Re: [patch] drivers/net/plip.c

Ely Wilson (plexus@ionet.net)
Sun, 31 Jan 1999 01:08:02 -0700 (MST)


On Sat, 30 Jan 1999, Alexander Viro wrote:

> On Sat, 30 Jan 1999, Ely Wilson wrote:
> > the driver is *still* broken (as per 2.2.0-final release) and the initial
> > bugfix (from 2.2.0-pre) did not fix the problem in 2.2.0, what it did was
> > added a 1 in 4 chance that the code would not faulter.
>
> Eli, could you care to show me other 3 of 4? Scenario, please.
> Could you explain your changes, BTW? I mean, show the finite automate and
> show disable/enable points on it. I *do* care for plip and aside of It
> Works For Me (tm) stuff I'ld like to see where had I screwed up in my
> analisys ;-/

You caught me! I recount my initial statement, your code is superb, perfect,
the idiology of all good and true. My '1 in 4' lectural stupidity was
brought on by my misunderstanding the state of the irq while in and
returning from plip_send_packet(), and also not looking at how a failed
return with a disabled irq would affect future operation of that routine.

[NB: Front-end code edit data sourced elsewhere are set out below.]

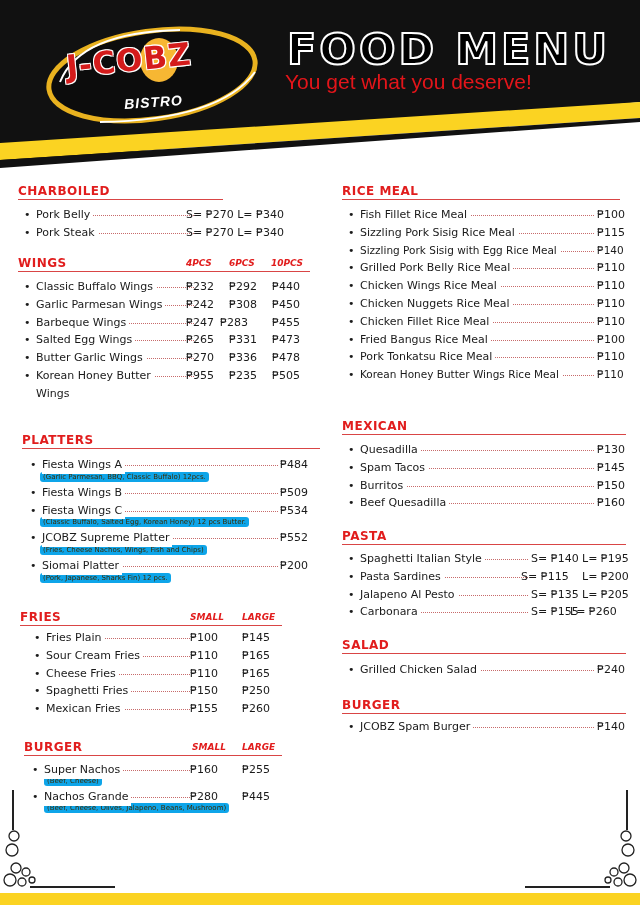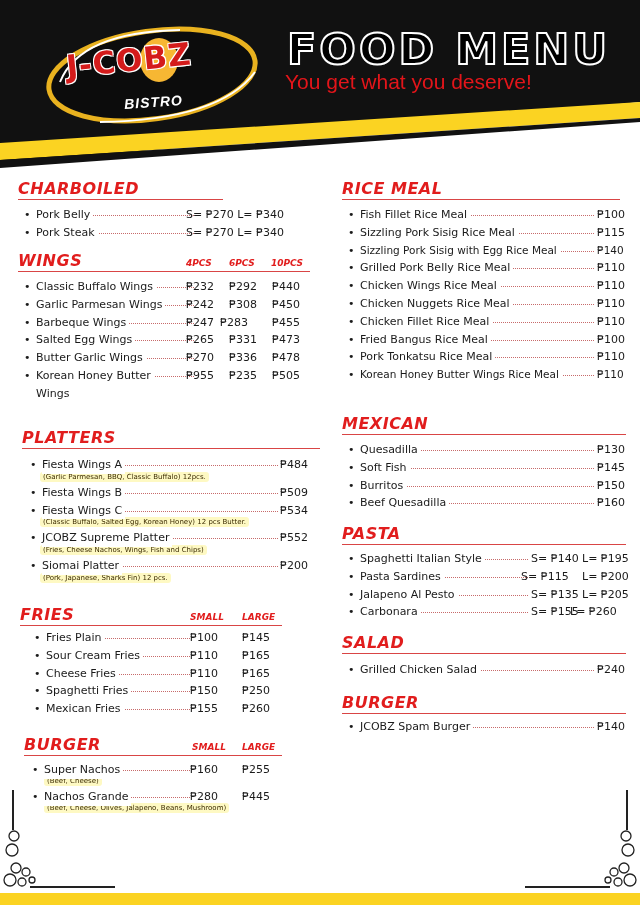--- a/index.html
+++ b/index.html
@@ -23,7 +23,7 @@
 
   .section { position: absolute; width: 100%; }
   .sec-head { position: relative; height: 24px; border-bottom: 1.5px solid #d94545; }
-  .sec-title { position: absolute; left: 0; bottom: 1px; font-family: "DejaVu Sans", sans-serif; font-weight: bold; font-style: italic; font-size: 16px; color: #e11d1d; letter-spacing: 0.5px; }
+  .sec-title { position: absolute; left: 0; bottom: 1px; font-family: "DejaVu Sans", sans-serif; font-weight: bold; font-size: 12px; color: #e11d1d; letter-spacing: 0.5px; }
   .col-hdr { position: absolute; bottom: 3px; font-family: "DejaVu Sans", sans-serif; font-weight: bold; font-style: italic; font-size: 9px; color: #e11d1d; }
 
   .item { position: relative; height: 17.8px; font-size: 11px; line-height: 17.8px; white-space: nowrap; }

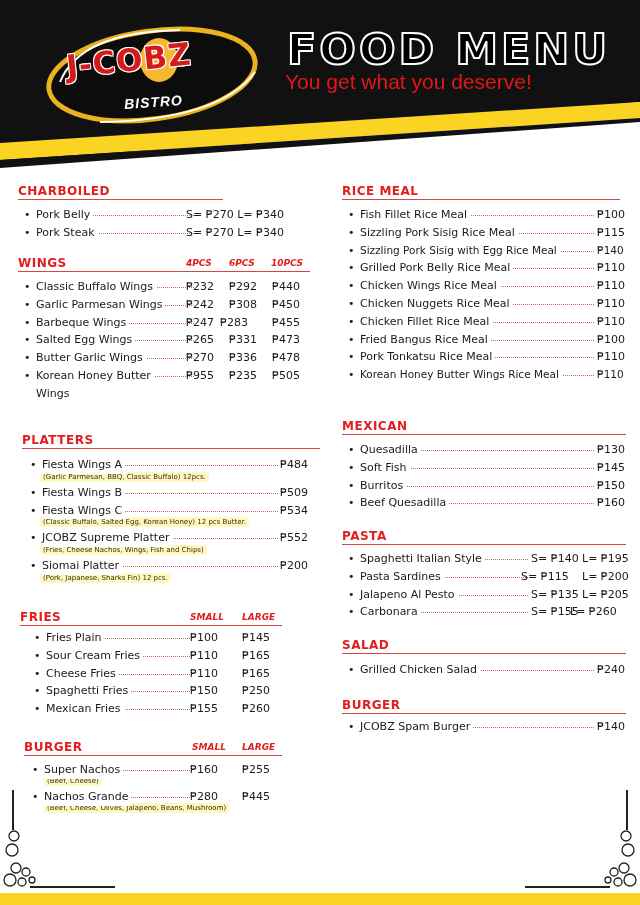--- a/index.html
+++ b/index.html
@@ -355,7 +355,7 @@
       <div class="item">
           <span class="bullet">•</span>
           <span class="dots" style="width:234px"></span>
-          <span class="name">Soft Fish</span>
+          <span class="name">Spam Tacos</span>
           <span class="price" style="left:255px">₱145</span>
         </div>
       <div class="item">

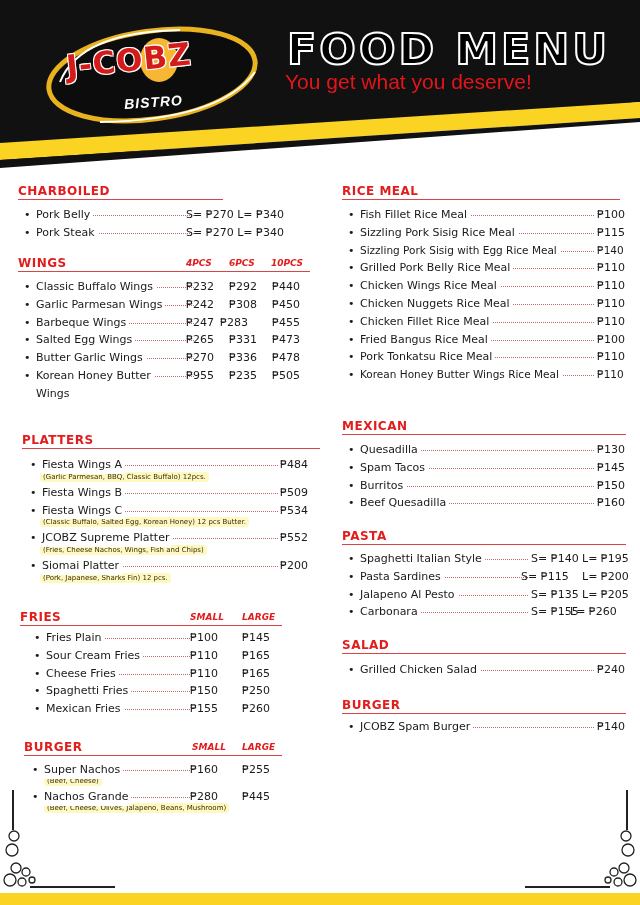--- a/index.html
+++ b/index.html
@@ -31,7 +31,7 @@
   .item .name { position: absolute; left: 18px; top: 0; background: #fff; padding-right: 3px; z-index: 1; }
   .item .dots { position: absolute; left: 18px; top: 9px; height: 0; border-top: 1px dotted #c76a6a; }
   .item .price { position: absolute; top: 0; }
-  .desc { position: absolute; font-size: 7px; line-height: 10px; background: #fef9c3; border-radius: 3px; padding: 0 3px; color: #3a2a00; white-space: nowrap; }
+  .desc { position: absolute; font-size: 7px; line-height: 10px; background: #0ea5e9; border-radius: 3px; padding: 0 3px; color: #3a2a00; white-space: nowrap; }
 
   .footer-bar { position: absolute; left: 0; top: 893px; width: 640px; height: 12px; background: #fbd322; }
   .ornament { position: absolute; top: 828px; width: 40px; height: 60px; }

Let me explain my misunderstanding.

You enter plip_send_packet from plip_bh, plip_bh then passes the return
value on to plip_bh_timeout_error for processing. plip_bh_timeout_error
then goes on to decide how to handle the error based on the return value and
responses from the port.

Ok, I bet that was fun putting together. Now if plip_send_packet disables
the irq, and it does, and then exits with a return value of TIMEOUT before
enabling irq we face the same problem as before your patch.

Here's what I _thought_ I saw: (*my comments*)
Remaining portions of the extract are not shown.